▶ [Your task] Although the entries hold pictures, only their words are printed back, exactly as given.

▶ [Material supplied]

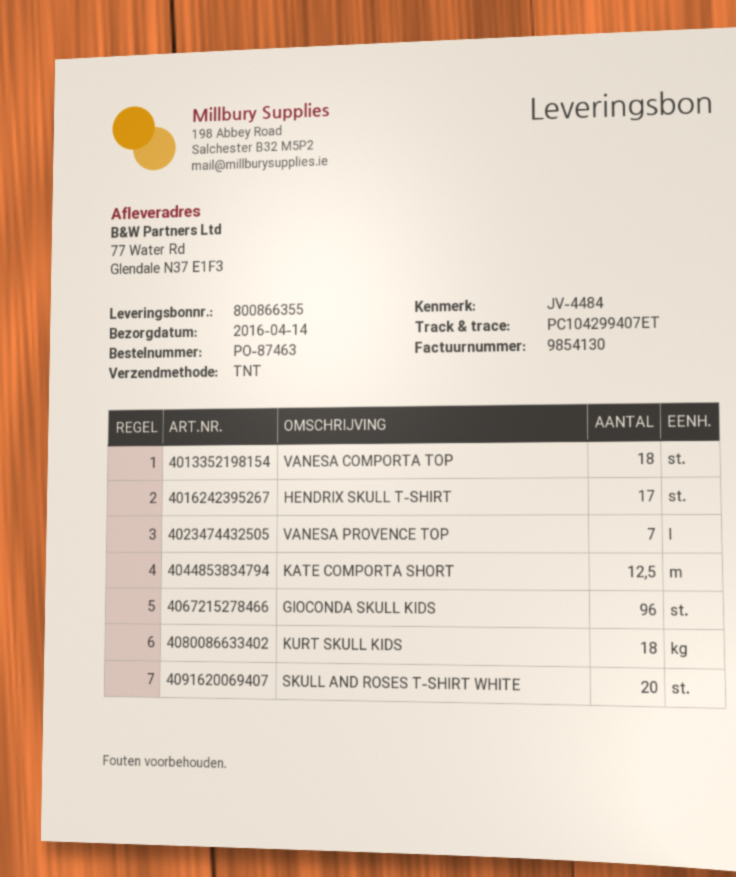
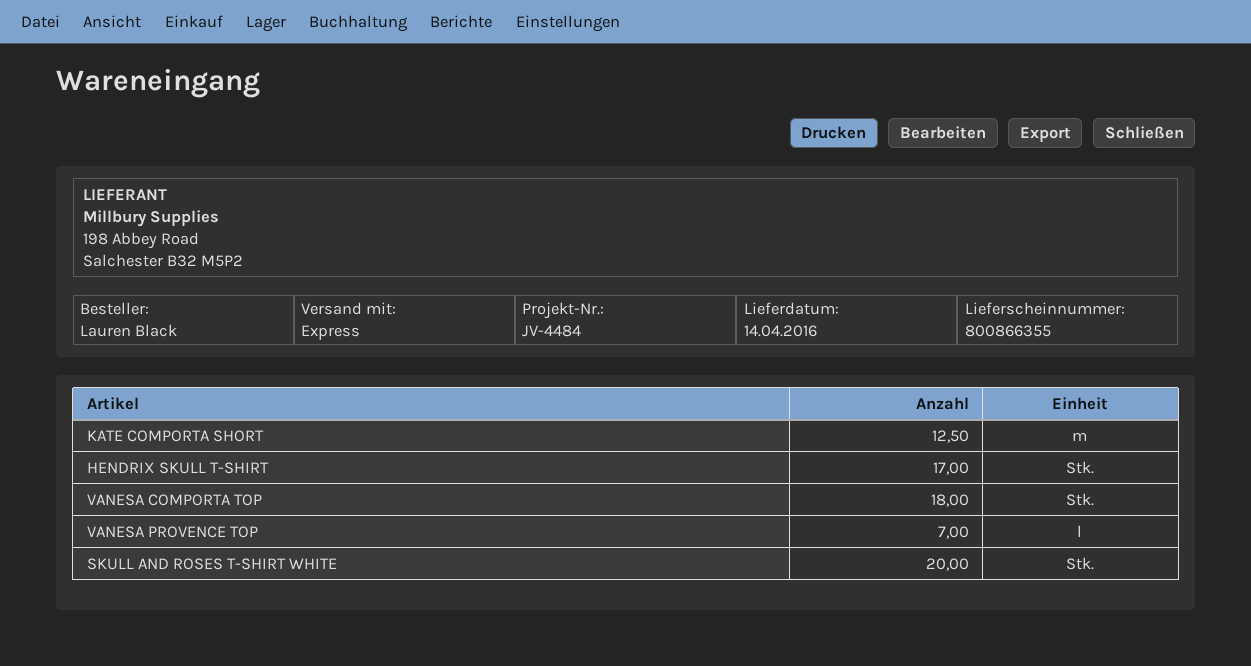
shipping method: TNT -> express
GIOCONDA SKULL KIDS: 96 -> none
KURT SKULL KIDS: 18 -> none

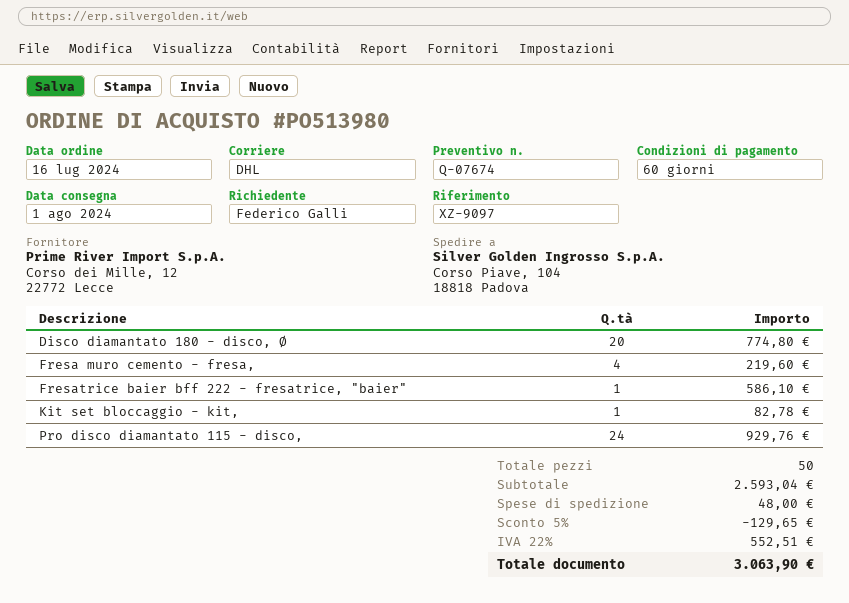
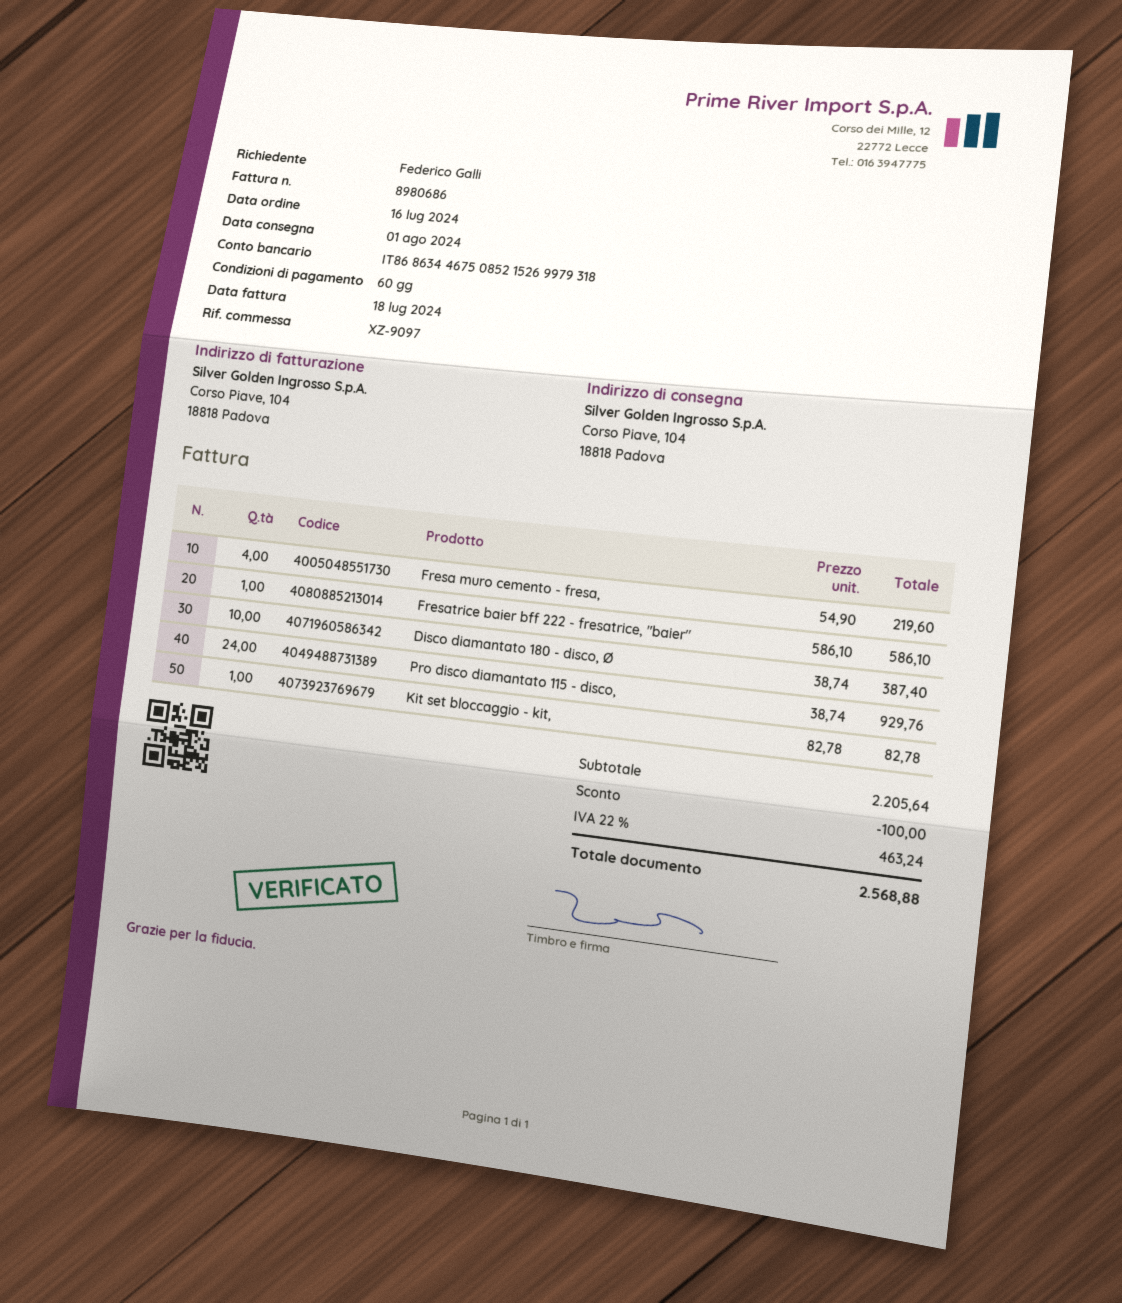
Disco diamantato 180 - disco, Ø: 20 for 774.80 -> 10 for 387.40
subtotal: 2593.04 -> 2205.64
discount: 129.65 -> 100.00
shipping: 48.00 -> none
tax: 22% = 552.51 -> 22% = 463.24
total: 3063.90 -> 2568.88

▶ [Written solution]
shipping method: TNT -> express
GIOCONDA SKULL KIDS: 96 -> none
KURT SKULL KIDS: 18 -> none

Disco diamantato 180 - disco, Ø: 20 for 774.80 -> 10 for 387.40
subtotal: 2593.04 -> 2205.64
discount: 129.65 -> 100.00
shipping: 48.00 -> none
tax: 22% = 552.51 -> 22% = 463.24
total: 3063.90 -> 2568.88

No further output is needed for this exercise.